Dataset:
____
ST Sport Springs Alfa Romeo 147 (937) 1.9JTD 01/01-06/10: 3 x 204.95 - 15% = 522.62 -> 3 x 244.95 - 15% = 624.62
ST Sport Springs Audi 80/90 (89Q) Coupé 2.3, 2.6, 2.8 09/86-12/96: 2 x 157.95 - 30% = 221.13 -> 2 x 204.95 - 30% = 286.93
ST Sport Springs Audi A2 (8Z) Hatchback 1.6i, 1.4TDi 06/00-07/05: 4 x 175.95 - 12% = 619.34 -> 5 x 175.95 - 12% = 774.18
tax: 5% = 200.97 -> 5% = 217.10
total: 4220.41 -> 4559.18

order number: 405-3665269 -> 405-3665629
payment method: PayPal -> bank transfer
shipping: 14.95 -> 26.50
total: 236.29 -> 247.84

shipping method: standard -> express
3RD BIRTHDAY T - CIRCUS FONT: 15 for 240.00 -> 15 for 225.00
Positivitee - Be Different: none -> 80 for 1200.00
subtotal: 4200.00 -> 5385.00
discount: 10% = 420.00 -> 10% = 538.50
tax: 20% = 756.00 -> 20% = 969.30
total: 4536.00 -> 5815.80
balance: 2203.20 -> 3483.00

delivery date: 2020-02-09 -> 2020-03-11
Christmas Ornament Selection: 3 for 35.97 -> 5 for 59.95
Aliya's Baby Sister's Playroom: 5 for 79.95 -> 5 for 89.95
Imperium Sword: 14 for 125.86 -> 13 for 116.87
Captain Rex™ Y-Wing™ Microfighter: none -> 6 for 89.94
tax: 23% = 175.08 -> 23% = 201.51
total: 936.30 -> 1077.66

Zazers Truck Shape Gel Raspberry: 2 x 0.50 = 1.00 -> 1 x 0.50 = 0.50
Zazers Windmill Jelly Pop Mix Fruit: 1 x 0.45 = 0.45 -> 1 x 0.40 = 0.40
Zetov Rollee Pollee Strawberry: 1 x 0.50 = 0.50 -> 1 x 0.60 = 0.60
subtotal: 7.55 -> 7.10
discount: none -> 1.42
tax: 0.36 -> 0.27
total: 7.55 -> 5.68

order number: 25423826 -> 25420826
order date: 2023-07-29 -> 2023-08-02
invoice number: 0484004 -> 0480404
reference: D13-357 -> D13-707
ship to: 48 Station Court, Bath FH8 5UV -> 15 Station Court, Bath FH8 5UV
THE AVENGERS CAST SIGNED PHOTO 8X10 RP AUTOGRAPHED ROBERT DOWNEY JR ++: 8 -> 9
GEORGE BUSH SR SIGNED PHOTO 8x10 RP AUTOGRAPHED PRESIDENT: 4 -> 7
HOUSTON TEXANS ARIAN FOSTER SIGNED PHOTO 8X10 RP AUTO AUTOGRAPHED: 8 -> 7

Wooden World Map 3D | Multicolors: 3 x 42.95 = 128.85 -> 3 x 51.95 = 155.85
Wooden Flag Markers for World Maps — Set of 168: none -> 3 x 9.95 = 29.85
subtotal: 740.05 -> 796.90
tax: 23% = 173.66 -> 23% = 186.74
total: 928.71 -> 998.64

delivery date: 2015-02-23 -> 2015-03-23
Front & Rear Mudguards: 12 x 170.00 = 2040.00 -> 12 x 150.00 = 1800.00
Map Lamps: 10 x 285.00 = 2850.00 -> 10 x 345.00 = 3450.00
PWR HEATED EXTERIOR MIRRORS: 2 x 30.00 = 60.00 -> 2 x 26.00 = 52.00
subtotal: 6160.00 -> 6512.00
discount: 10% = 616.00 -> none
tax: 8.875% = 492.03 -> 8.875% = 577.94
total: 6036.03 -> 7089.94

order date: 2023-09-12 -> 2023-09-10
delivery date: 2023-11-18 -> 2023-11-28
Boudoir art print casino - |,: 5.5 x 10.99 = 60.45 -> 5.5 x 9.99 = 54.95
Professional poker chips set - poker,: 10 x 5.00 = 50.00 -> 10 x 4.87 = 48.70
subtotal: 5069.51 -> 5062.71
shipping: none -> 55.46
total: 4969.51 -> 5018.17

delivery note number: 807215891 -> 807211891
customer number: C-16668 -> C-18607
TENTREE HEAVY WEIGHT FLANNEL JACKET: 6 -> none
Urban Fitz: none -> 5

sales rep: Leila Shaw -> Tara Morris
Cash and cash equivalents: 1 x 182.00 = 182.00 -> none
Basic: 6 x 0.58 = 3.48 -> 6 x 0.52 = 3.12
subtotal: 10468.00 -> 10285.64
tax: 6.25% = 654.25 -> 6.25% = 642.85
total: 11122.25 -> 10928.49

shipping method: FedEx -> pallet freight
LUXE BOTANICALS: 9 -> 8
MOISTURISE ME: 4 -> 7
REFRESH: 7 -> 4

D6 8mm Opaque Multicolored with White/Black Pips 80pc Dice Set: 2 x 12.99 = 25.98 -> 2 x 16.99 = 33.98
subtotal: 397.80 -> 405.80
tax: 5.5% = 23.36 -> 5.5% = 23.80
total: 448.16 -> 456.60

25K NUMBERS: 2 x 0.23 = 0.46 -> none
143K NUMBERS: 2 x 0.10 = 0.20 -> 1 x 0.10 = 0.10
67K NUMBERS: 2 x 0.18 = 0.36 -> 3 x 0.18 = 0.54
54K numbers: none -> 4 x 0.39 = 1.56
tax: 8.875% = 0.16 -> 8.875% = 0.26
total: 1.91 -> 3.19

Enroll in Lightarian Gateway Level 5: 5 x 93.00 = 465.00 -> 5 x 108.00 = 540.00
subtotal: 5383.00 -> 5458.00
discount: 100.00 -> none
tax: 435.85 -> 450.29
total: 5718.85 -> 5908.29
____
Your objective: Starting with the line that holds "tax: 5% = 200.97 -> 5% = 217.10" and ending with the line that holds "shipping method: standard -> express", retype every line in the data above exactly, and nothing else.

Solved exercise:
tax: 5% = 200.97 -> 5% = 217.10
total: 4220.41 -> 4559.18

order number: 405-3665269 -> 405-3665629
payment method: PayPal -> bank transfer
shipping: 14.95 -> 26.50
total: 236.29 -> 247.84

shipping method: standard -> express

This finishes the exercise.